### The data

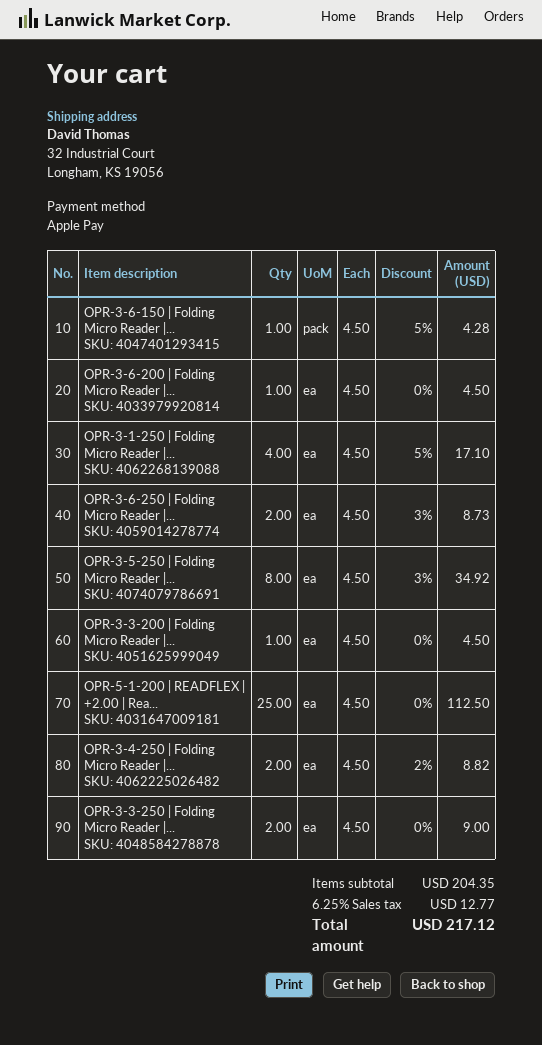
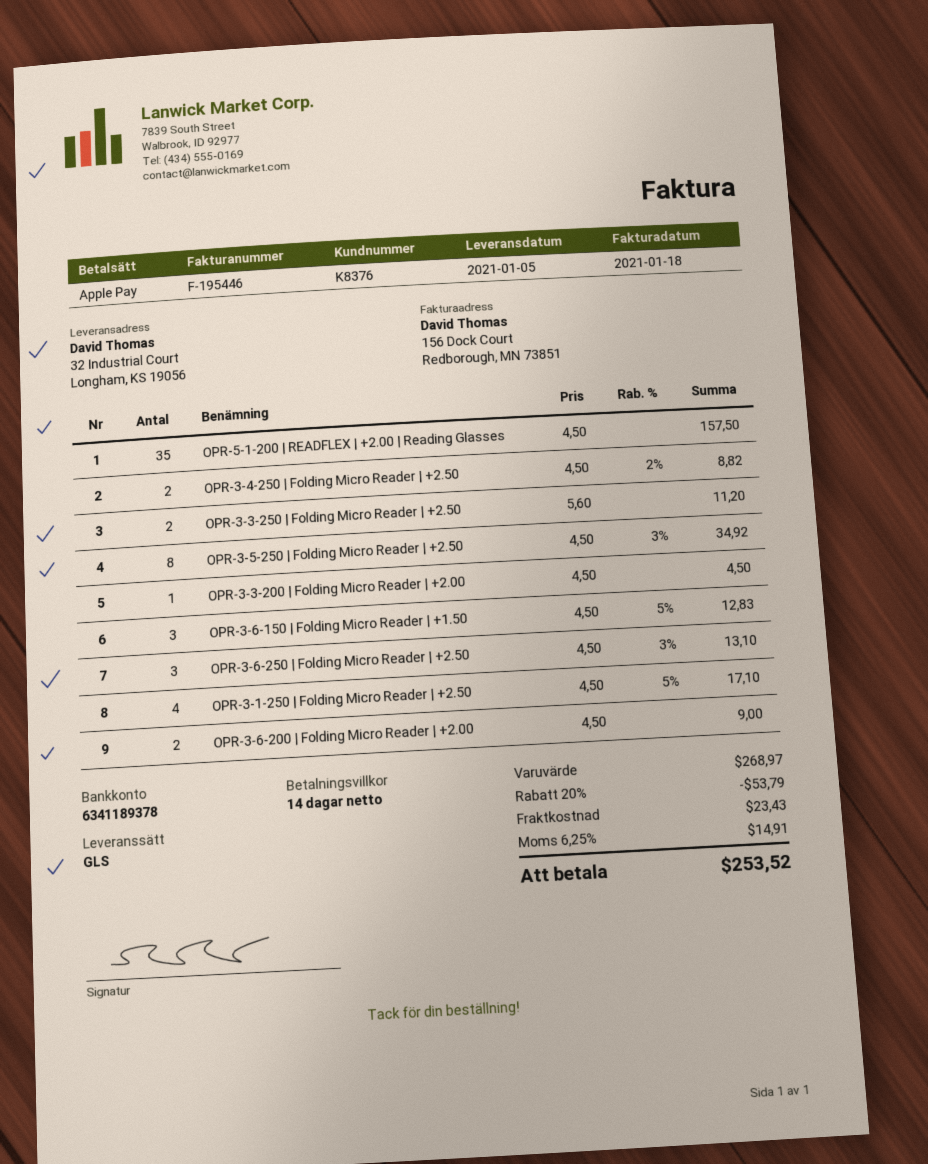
OPR-3-6-150 | Folding Micro Reader |...: 1 x 4.50 - 5% = 4.28 -> 3 x 4.50 - 5% = 12.83
OPR-3-6-200 | Folding Micro Reader |...: 1 x 4.50 = 4.50 -> 2 x 4.50 = 9.00
OPR-3-6-250 | Folding Micro Reader |...: 2 x 4.50 - 3% = 8.73 -> 3 x 4.50 - 3% = 13.10
OPR-5-1-200 | READFLEX | +2.00 | Rea...: 25 x 4.50 = 112.50 -> 35 x 4.50 = 157.50
OPR-3-3-250 | Folding Micro Reader |...: 2 x 4.50 = 9.00 -> 2 x 5.60 = 11.20
subtotal: 204.35 -> 268.97
discount: none -> 20% = 53.79
shipping: none -> 23.43
tax: 6.25% = 12.77 -> 6.25% = 14.91
total: 217.12 -> 253.52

######

Task
Your answer must be the records above, word for word, with no pictures.

Solution for this problem
OPR-3-6-150 | Folding Micro Reader |...: 1 x 4.50 - 5% = 4.28 -> 3 x 4.50 - 5% = 12.83
OPR-3-6-200 | Folding Micro Reader |...: 1 x 4.50 = 4.50 -> 2 x 4.50 = 9.00
OPR-3-6-250 | Folding Micro Reader |...: 2 x 4.50 - 3% = 8.73 -> 3 x 4.50 - 3% = 13.10
OPR-5-1-200 | READFLEX | +2.00 | Rea...: 25 x 4.50 = 112.50 -> 35 x 4.50 = 157.50
OPR-3-3-250 | Folding Micro Reader |...: 2 x 4.50 = 9.00 -> 2 x 5.60 = 11.20
subtotal: 204.35 -> 268.97
discount: none -> 20% = 53.79
shipping: none -> 23.43
tax: 6.25% = 12.77 -> 6.25% = 14.91
total: 217.12 -> 253.52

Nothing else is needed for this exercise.